23. An interferometer according to claim 22, including a means to combine corresponding electrical signals from each of the number of spatial mode analysers in order to obtain signals representing Stokes parameters.

24. An interferometer according to claim 23, including a processor arranged to process the signals representing Stokes parameters in order to generate a signal corresponding to a phase shift imparted to one of said basis beams relative to the other.

25. An interferometer including: means for splitting an input beam into a first pair of basis beams; means for recombining said first pair of basis beams to form at least one output beam; and means for processing the at least one output beam to determine a relative phase shift imparted between the said first pair of basis beams.

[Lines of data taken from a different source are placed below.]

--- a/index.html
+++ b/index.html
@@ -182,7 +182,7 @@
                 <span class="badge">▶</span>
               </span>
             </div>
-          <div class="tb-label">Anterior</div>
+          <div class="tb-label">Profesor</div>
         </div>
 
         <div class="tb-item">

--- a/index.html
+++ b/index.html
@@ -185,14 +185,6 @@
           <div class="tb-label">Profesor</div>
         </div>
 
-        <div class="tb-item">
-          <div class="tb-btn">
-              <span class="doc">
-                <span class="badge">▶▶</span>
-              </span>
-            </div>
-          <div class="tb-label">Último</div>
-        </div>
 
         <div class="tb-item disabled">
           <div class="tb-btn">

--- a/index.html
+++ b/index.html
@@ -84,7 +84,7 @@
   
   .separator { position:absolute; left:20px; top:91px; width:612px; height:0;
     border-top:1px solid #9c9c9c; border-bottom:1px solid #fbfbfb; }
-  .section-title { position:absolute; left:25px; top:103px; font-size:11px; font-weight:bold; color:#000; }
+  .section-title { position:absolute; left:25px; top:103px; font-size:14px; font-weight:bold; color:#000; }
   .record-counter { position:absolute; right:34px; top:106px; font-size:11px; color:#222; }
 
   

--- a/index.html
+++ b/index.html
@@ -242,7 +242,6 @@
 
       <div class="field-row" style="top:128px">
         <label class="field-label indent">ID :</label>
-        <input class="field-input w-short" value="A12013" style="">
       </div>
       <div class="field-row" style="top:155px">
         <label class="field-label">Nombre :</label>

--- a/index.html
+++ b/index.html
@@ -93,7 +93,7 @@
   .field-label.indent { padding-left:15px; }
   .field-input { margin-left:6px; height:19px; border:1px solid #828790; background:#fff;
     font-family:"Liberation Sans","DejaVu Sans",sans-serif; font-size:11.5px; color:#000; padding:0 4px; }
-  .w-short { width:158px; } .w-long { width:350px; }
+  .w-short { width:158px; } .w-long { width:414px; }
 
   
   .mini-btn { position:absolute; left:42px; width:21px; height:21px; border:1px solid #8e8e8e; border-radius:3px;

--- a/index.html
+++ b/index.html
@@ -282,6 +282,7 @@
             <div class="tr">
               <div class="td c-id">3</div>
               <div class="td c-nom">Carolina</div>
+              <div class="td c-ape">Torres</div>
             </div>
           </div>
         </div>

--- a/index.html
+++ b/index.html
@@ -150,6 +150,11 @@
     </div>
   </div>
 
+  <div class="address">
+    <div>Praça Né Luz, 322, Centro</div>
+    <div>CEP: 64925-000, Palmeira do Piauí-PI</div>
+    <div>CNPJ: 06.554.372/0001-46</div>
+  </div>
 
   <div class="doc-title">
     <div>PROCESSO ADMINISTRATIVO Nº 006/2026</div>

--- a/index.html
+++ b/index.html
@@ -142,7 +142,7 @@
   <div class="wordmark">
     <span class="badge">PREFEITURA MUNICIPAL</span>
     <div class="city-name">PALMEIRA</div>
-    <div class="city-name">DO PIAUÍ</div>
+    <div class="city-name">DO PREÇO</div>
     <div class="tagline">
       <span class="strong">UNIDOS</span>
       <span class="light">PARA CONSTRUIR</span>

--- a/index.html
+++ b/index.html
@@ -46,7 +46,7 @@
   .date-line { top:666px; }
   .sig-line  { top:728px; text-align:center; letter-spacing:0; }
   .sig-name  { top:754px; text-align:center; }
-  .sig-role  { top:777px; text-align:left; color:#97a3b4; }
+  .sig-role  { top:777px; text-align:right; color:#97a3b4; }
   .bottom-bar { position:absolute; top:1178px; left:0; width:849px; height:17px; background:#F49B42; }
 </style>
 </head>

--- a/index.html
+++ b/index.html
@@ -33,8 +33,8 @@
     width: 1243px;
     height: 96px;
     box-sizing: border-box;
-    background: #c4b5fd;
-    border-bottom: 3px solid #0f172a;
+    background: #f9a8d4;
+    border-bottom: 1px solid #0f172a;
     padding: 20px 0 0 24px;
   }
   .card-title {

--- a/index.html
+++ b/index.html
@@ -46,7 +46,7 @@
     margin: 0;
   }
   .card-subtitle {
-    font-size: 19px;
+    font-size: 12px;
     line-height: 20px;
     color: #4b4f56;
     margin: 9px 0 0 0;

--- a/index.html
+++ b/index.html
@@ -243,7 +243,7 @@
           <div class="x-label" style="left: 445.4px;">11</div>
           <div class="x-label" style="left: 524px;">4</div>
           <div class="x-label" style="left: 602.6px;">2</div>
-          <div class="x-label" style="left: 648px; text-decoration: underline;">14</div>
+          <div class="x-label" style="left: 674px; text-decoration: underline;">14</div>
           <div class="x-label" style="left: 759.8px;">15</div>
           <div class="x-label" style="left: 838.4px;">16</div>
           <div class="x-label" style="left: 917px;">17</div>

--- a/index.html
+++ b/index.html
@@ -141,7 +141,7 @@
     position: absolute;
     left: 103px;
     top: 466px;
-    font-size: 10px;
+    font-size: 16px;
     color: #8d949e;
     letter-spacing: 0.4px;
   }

26. An interferometer according to claim 25, wherein the means for splitting the input beam is arranged so that the first pair of basis beams comprises respective orthogonally polarized beams.

27. An interferometer according to claim 26, wherein the means for splitting the input beam is arranged so that the first pair of basis beams comprises respective horizontally and vertically polarized beams.

28. An interferometer according to claim 26, wherein the means for splitting the input beam is arranged so that the first pair of basis beams comprises respective orthogonal spatial mode beams.

29. An interferometer according to claim 27, wherein the means for processing the at least one output beam comprises a polarimetric phase retrieval assembly.

30. An interferometer according to claim 29, wherein the polarimetric phase retrieval assembly is arranged to calculate the phase shift from signals representing Stokes parameters.

31. An interferometer according to claim 28, wherein the means for processing the at least one output beam includes a number of spatial mode filters.